7時半起床 起床後すぐに朝食をとって、8時頃から支度を始めている。
8時半出発 現場に向かい、罠の仕掛けのチェックやセンサーカメラのデータ(SDカード)の回収。仕掛けは、他のスタッフが設置したものも含めて確認にまわる。
立ち寄った先では随時、農地の被害状況や動物の痕跡などの見回りも行う。また、地元農家を訪ねての聞き取り調査も行っている。
仕掛け等の確認と、被害の痕跡調査、被害の聞き取り調査を日中8時間の間に実施しているような感じだ。
12時-13時 昼食。おにぎりを買って食べたり、町が近い現場なら、お店に入って食べたりする。
17時半 ※冬場は暗くなるので17時には作業を終了している。
現場作業を終えたあとは、報告書の作成やカメラのデータチェック(毎日)などの事務作業。
センサーカメラは、赤外線センサーによって動物が通った時に反応してシャッターを切るようになっているので、1日の撮影枚数は高々10数枚だが、数十か所に分散して設置しているため、その分だけ増えることになる。
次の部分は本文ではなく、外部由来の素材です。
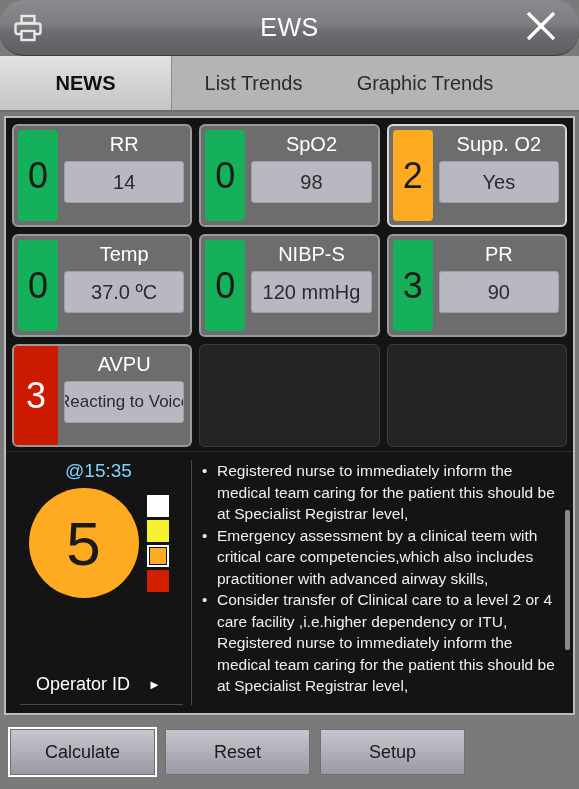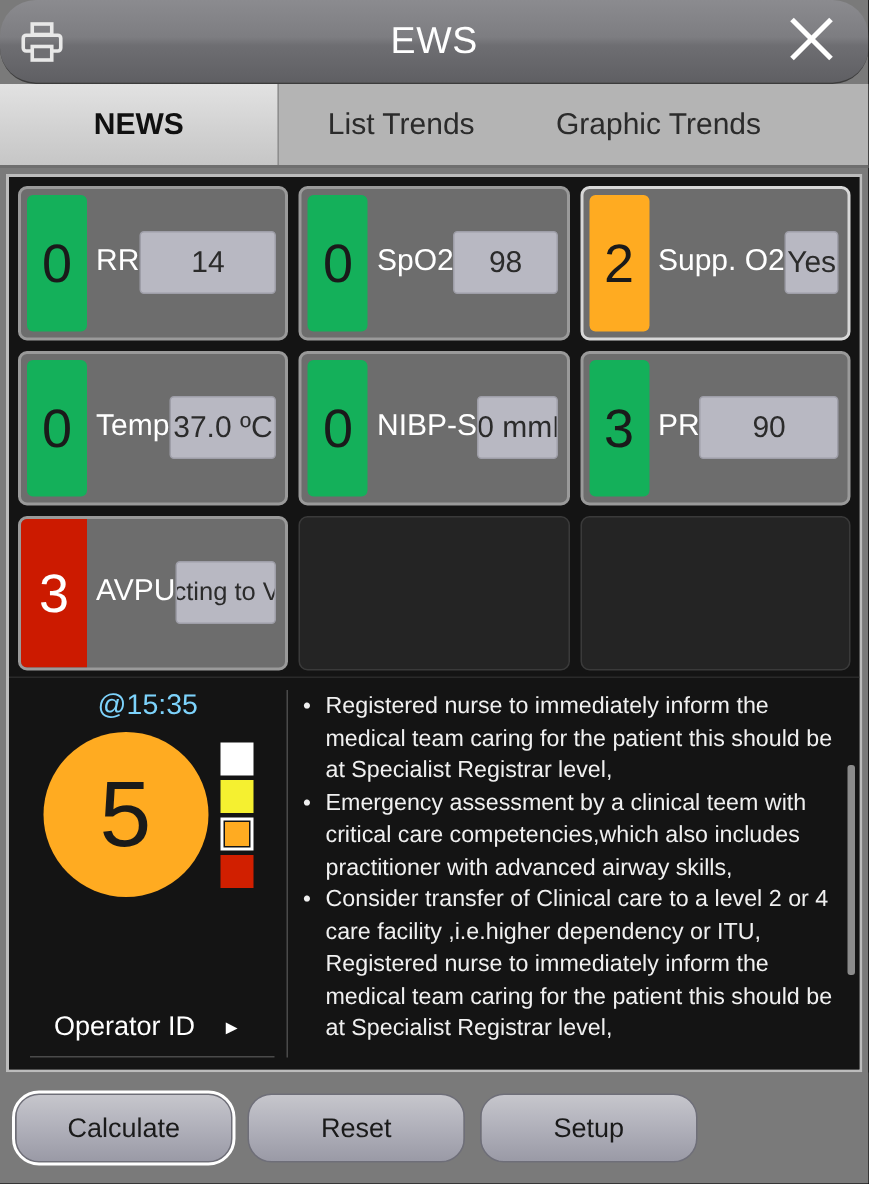--- a/index.html
+++ b/index.html
@@ -67,7 +67,7 @@
     border-right:1px solid #8e8e8e;
     font-weight:bold;
   }
-  .tab.t1 { width:186px; }
+  .tab.t1 { width:172px; }
   .tab.t2 { width:163px; }
   .tab.t3 { width:180px; }
   .tab-rest { flex:1; }

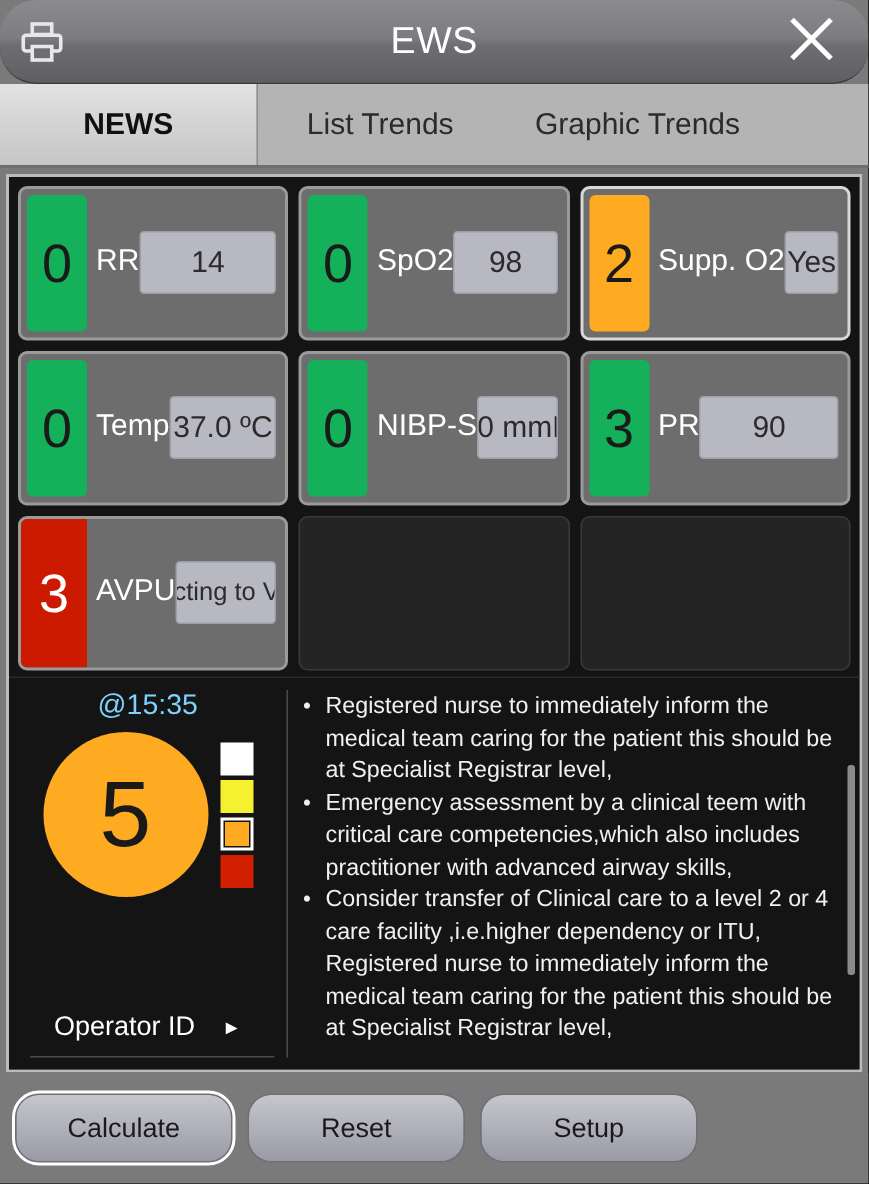--- a/index.html
+++ b/index.html
@@ -122,7 +122,7 @@
   }
   .tile-body {
     flex:1;
-    display:flex; flex-direction:row;
+    display:flex; flex-direction:column;
     align-items:center;
     padding:3px 6px 6px 6px;
     min-width:0;

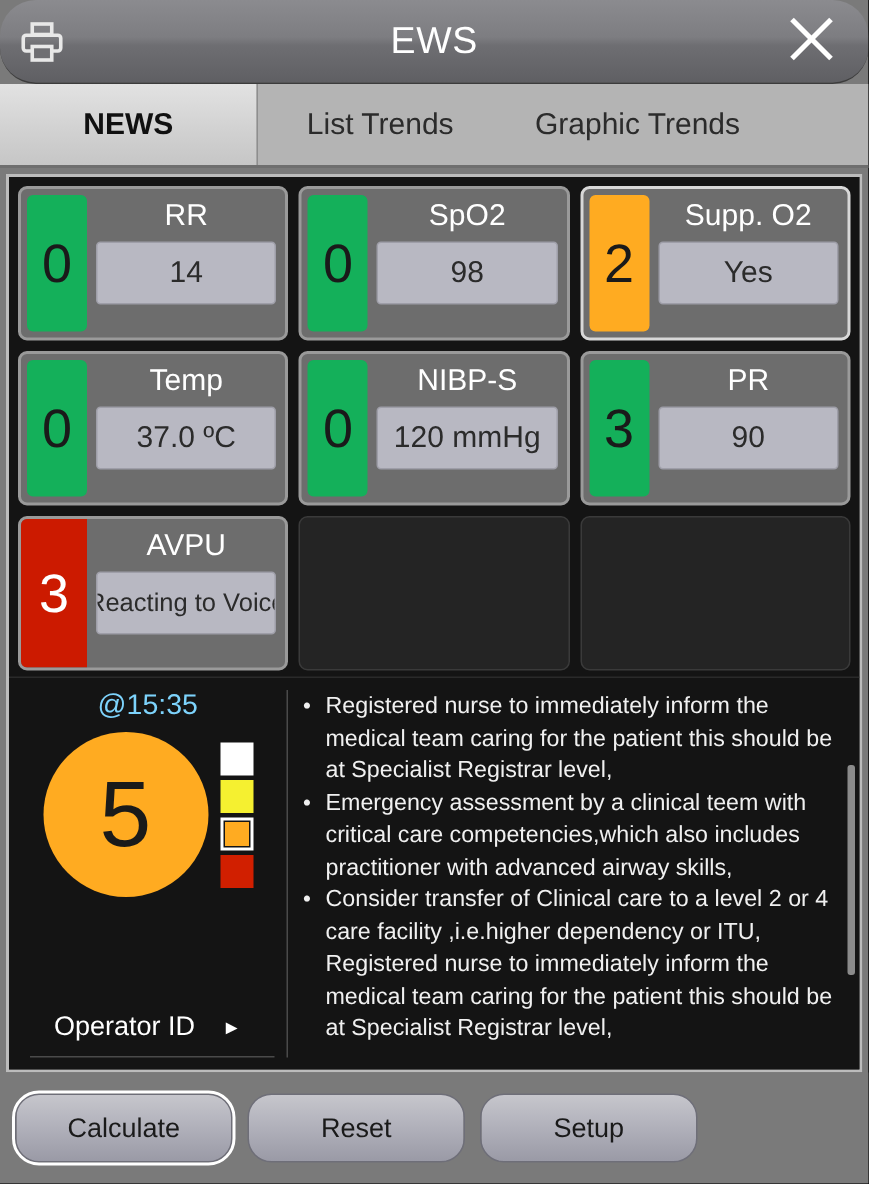--- a/index.html
+++ b/index.html
@@ -265,7 +265,7 @@
     width:145px;
     background:linear-gradient(to bottom,#c6c6cc 0%, #b0b0ba 50%, #9a9aa6 100%);
     border:1px solid #6e6e78;
-    border-radius:16px;
+    border-radius:0;
     color:#1a1a1a;
     font-size:18px;
     display:flex; align-items:center; justify-content:center;

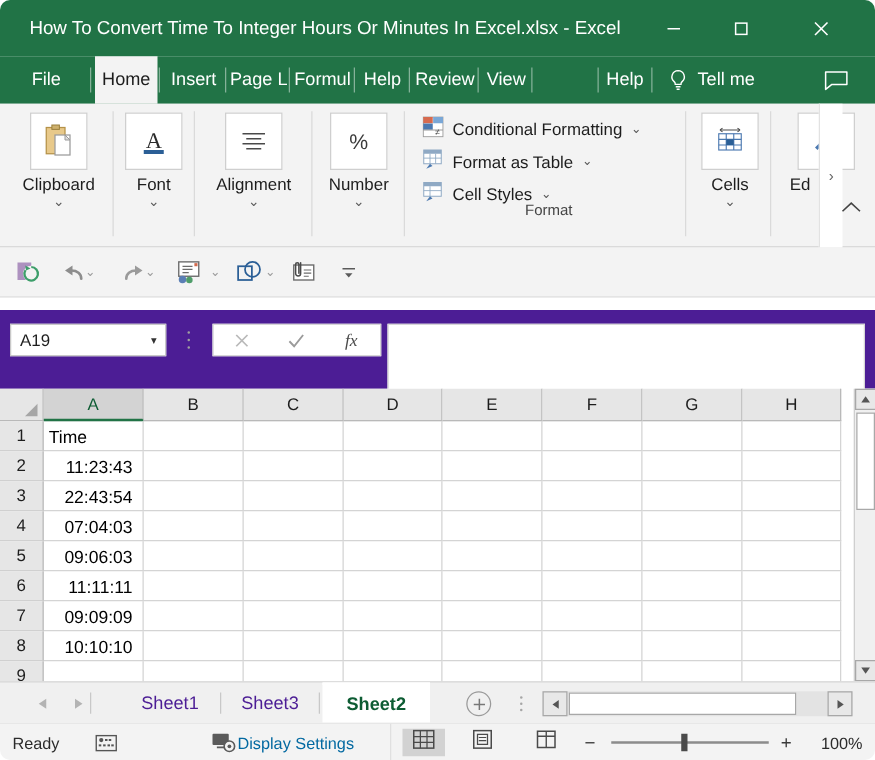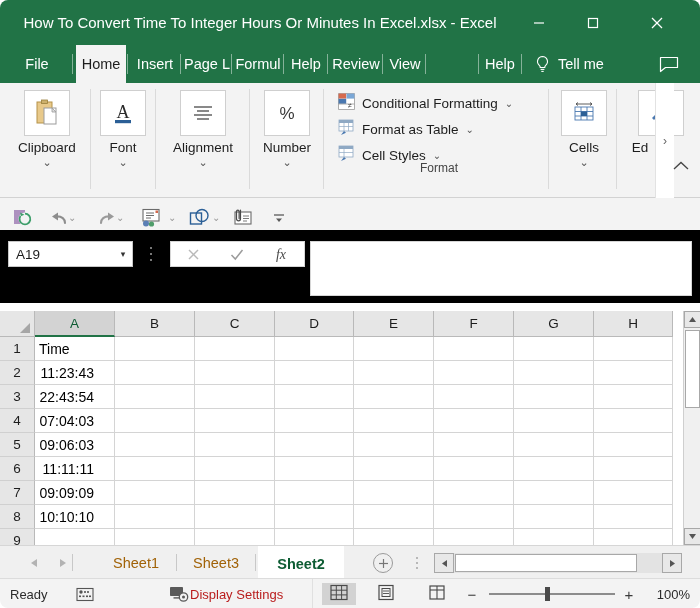--- a/index.html
+++ b/index.html
@@ -128,8 +128,8 @@
 
   
   .fbar {
-    position: absolute; top: 230px; left: 0; width: 700px; height: 73px;
-    background: #000000;
+    position: absolute; top: 248px; left: 0; width: 700px; height: 73px;
+    background: #4c1d95;
   }
   .namebox {
     position: absolute; left: 8px; top: 11px; width: 125px; height: 26px;

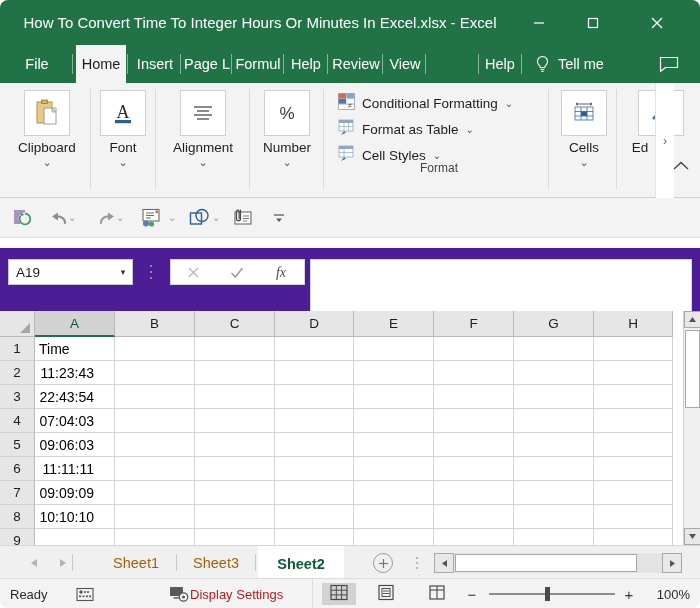--- a/index.html
+++ b/index.html
@@ -196,7 +196,7 @@
     font-size: 14px; color: #000; overflow: hidden; white-space: nowrap;
   }
   .cell.left { justify-content: flex-start; padding-left: 4px; }
-  .cell.right { justify-content: flex-end; padding-right: 20px; }
+  .cell.right { justify-content: flex-end; padding-right: 8px; }
 
   .vscroll {
     position: absolute; right: 0; top: 0; width: 17px; height: 234px;

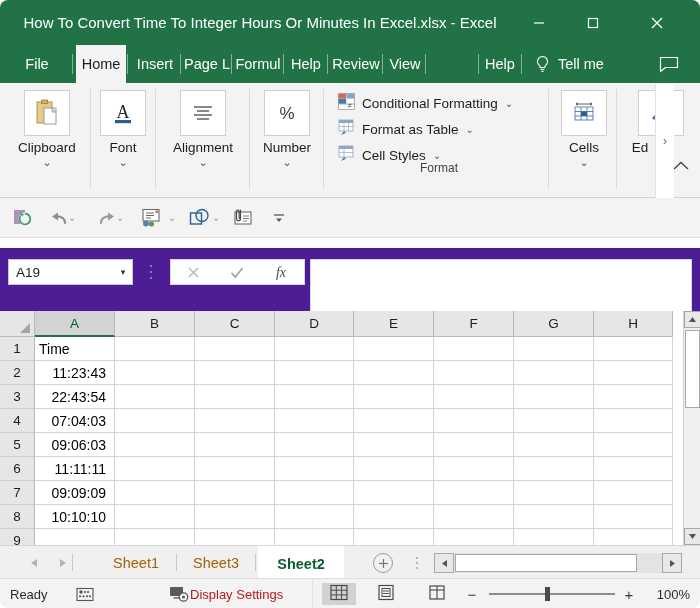--- a/index.html
+++ b/index.html
@@ -230,7 +230,7 @@
   .stab {
     position: absolute; top: 0; height: 33px;
     display: flex; align-items: center; justify-content: center;
-    font-size: 14.5px; color: #a16207; white-space: nowrap;
+    font-size: 14.5px; color: #4c1d95; white-space: nowrap;
   }
   .stab.active {
     background: #fff; color: #0d5c33; font-weight: bold;

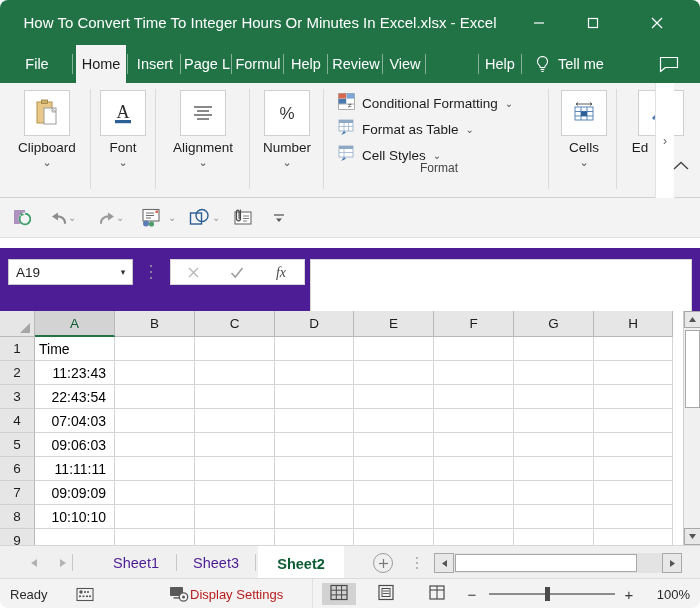--- a/index.html
+++ b/index.html
@@ -282,7 +282,7 @@
   }
   .disp-text {
     position: absolute; left: 190px; top: 0; height: 30px;
-    display: flex; align-items: center; font-size: 13px; color: #b91c1c;
+    display: flex; align-items: center; font-size: 13px; color: #0369a1;
   }
   .viewbtn {
     position: absolute; top: 4px; width: 34px; height: 22px;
しかも、毎月の業務の始まりには前回の現地訪問までの1か月分ほどの写真データを確認することもままある。たまに設定ミスなどで、光の加減等によって動物が訪れていないのに撮れたりすることもある。そんなときは1か所当たり1か月のトータルで数千枚撮れてしまうこともある。
聞き取り調査のまとめなども日課だ。これらの情報をもとに、新しく痕跡が見つかった場所にはカメラを追加で設置するなど、機材の用意を含めて翌日の準備を行う。
20時前後 夕食をはさんで、作業終了。現地での仕事では、次の日にやることをその日のうちにすべて確認して、チェックと改善を繰り返して作業精度をあげていくため、どうしても時間が押してしまう。
23時頃 就寝。たまに夜釣りに出ることもある。アジなどが釣れると、夜食にして食べている。ただし、最近はあまり行っていない。
なお、地域の農家を回っていると野菜などの差し入れをもらうことも多い。ありがたく頂戴して、おいしく料理している。